(334b) Paper-Based Home Biosensor for Detecting Phenylalanine from a Sample of Whole Blood

Biosensors are important tools for measuring concentrations of specific analytes found in biological fluids.  Paper-based microfluidic devices can offer many benefits to the field of biosensor development.  Paper-based materials are inexpensive, easily disposable, and readily available.  Small volumes of fluid can be used in these devices, which decrease the need for costly reagents.  And capillary flow in paper materials removes the need for pumping equipment.  The topic of this presentation is a paper-based, biosensing device that can be used for therapeutic, home monitoring by people with the genetic disorder Phenylketonuria (PKU.)

People affected by PKU are required to maintain a strict, low Phenylalanine (Phe) diet to avoid irreversible, adverse health affects. Maintaining appropriate levels of Phe can be especially challenging for young children, adolescents and pregnant women. Much like a glucose test kit helps a person with diabetes maintain appropriate glucose levels, a device that can monitor the concentration of Phe in a finger prick of blood could aid a person with PKU maintain appropriate Phe levels and adhere to diet therapy.  Current testing for Phe is laboratory-based, requiring expensive equipment or trained technicians. 

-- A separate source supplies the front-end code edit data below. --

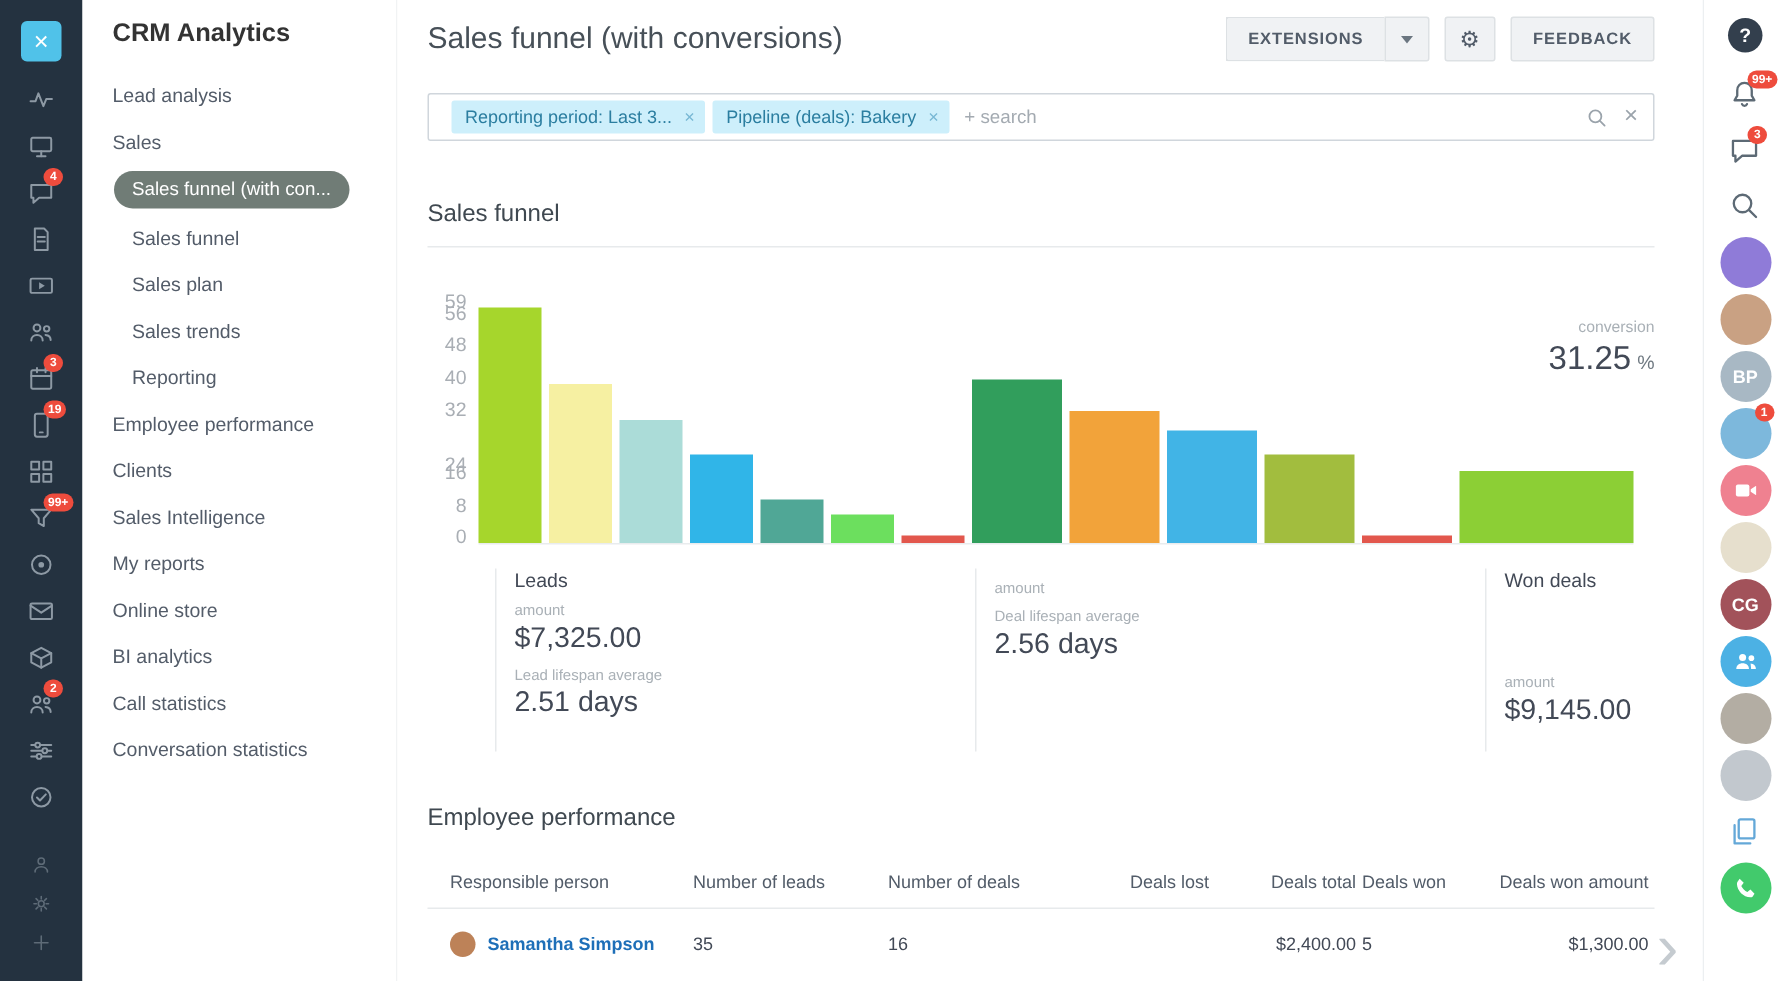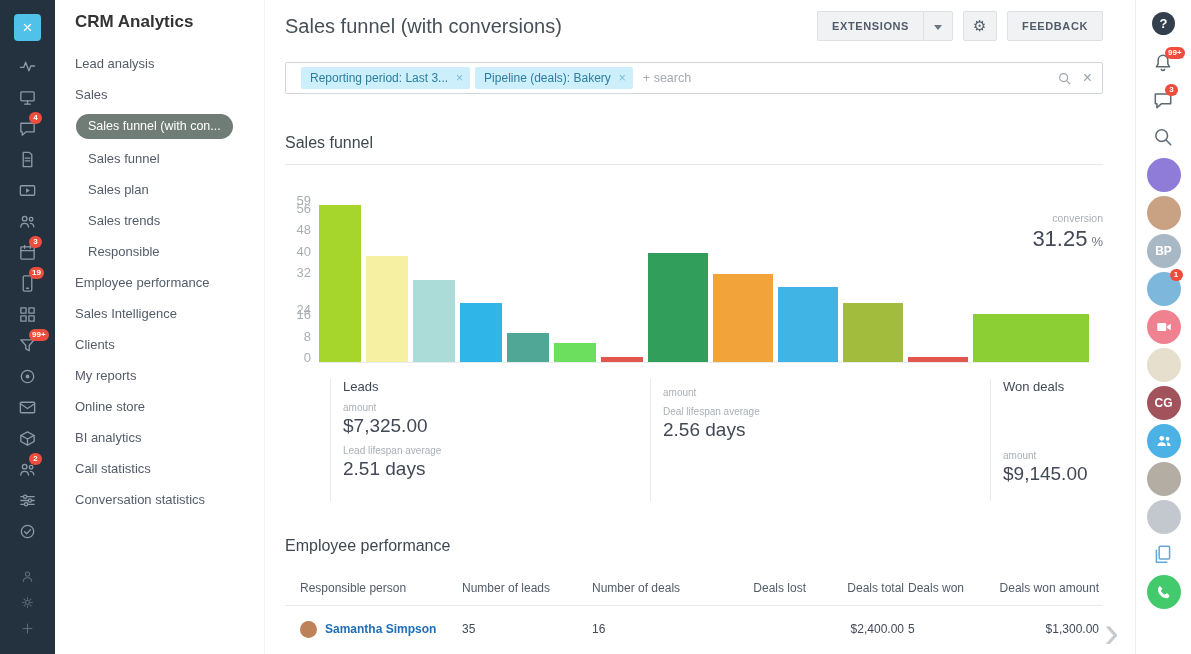--- a/index.html
+++ b/index.html
@@ -243,7 +243,7 @@
         <div class="menu-item depth1"><span>Sales funnel</span></div>
         <div class="menu-item depth1"><span>Sales plan</span></div>
         <div class="menu-item depth1"><span>Sales trends</span></div>
-        <div class="menu-item depth1"><span>Responsible</span></div>
+        <div class="menu-item depth1"><span>Reporting</span></div>
         <div class="menu-item depth0"><span>Employee performance</span></div>
         <div class="menu-item depth0"><span>Sales Intelligence</span></div>
         <div class="menu-item depth0"><span>Clients</span></div>

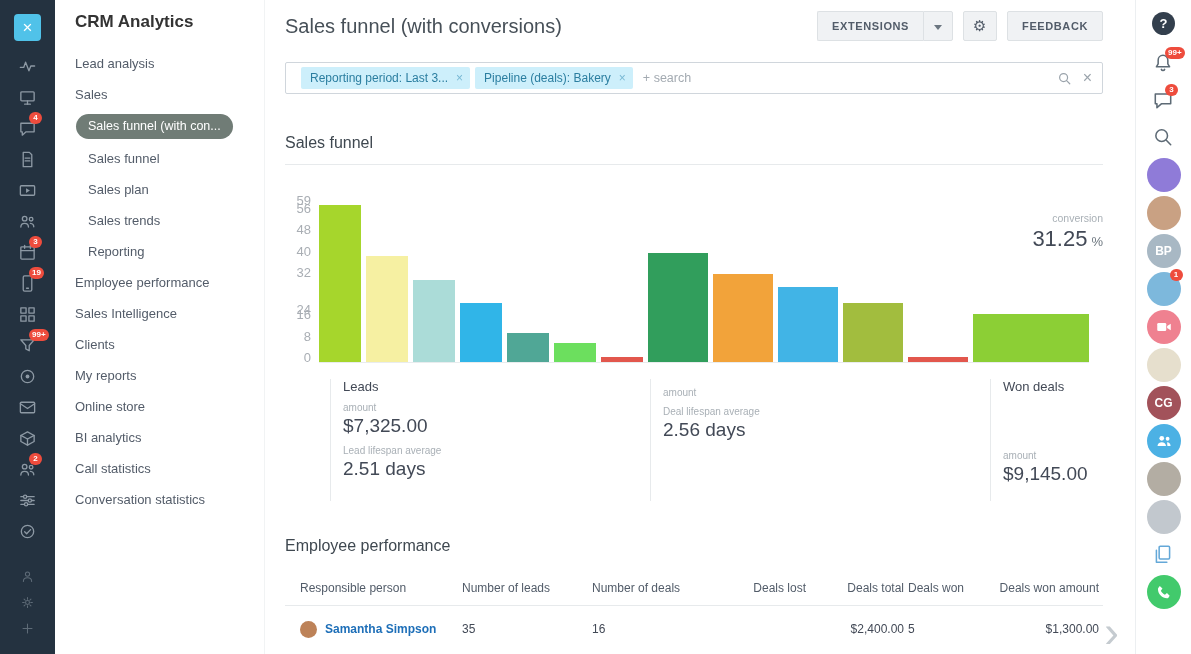--- a/index.html
+++ b/index.html
@@ -245,8 +245,8 @@
         <div class="menu-item depth1"><span>Sales trends</span></div>
         <div class="menu-item depth1"><span>Reporting</span></div>
         <div class="menu-item depth0"><span>Employee performance</span></div>
+        <div class="menu-item depth0"><span>Clients</span></div>
         <div class="menu-item depth0"><span>Sales Intelligence</span></div>
-        <div class="menu-item depth0"><span>Clients</span></div>
         <div class="menu-item depth0"><span>My reports</span></div>
         <div class="menu-item depth0"><span>Online store</span></div>
         <div class="menu-item depth0"><span>BI analytics</span></div>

Our proposed solution is a semi-quantitative, paper-based assay that utilizes a well-known, two-step chemical reaction to produce a colorimetric response that correlates Phe concentration to color intensity.  The assay accepts a finger prick volume of blood (40 μL) into an asymmetric polymeric membrane that filters out cellular components and allows plasma to wick into two glass fiber pads where the first reaction takes place for six minutes.  These pads have been impregnated with Phenylalanine Dehydrogenase (PheDH) and the oxidized form of Nicotinamide adenine dinucleotide (NAD⁺.)  Phe is catalyzed by PheDH and the reaction reduces NAD⁺ into NADH.  A third glass fiber pad, impregnated with Nitro blue tetrazolium chloride (NBT) and methoxy Phenazine Methyl Sulfate (mPMS,) is then folded to make contact with a pad containing the products of the first reaction to allow for a second reaction to take place for an additional minute.  NBT is reduced by NADH from the first reaction (in a process aided by mPMS) to its formazan dye product. This visible color change is recorded with a desktop scanner.  Statistically relevant intensity differences have been measured in concentrations of blood spiked with 0 (normal), 3.75 (slightly elevated) and >7.5 (substantially elevated) mg/dL Phe using this device.

The focus of this presentation will be on optimization of the flow path of reagents to achieve maximum signal-to-noise ratio in the detection region by controlling the patterning and drying of reagents in the multi-component assay.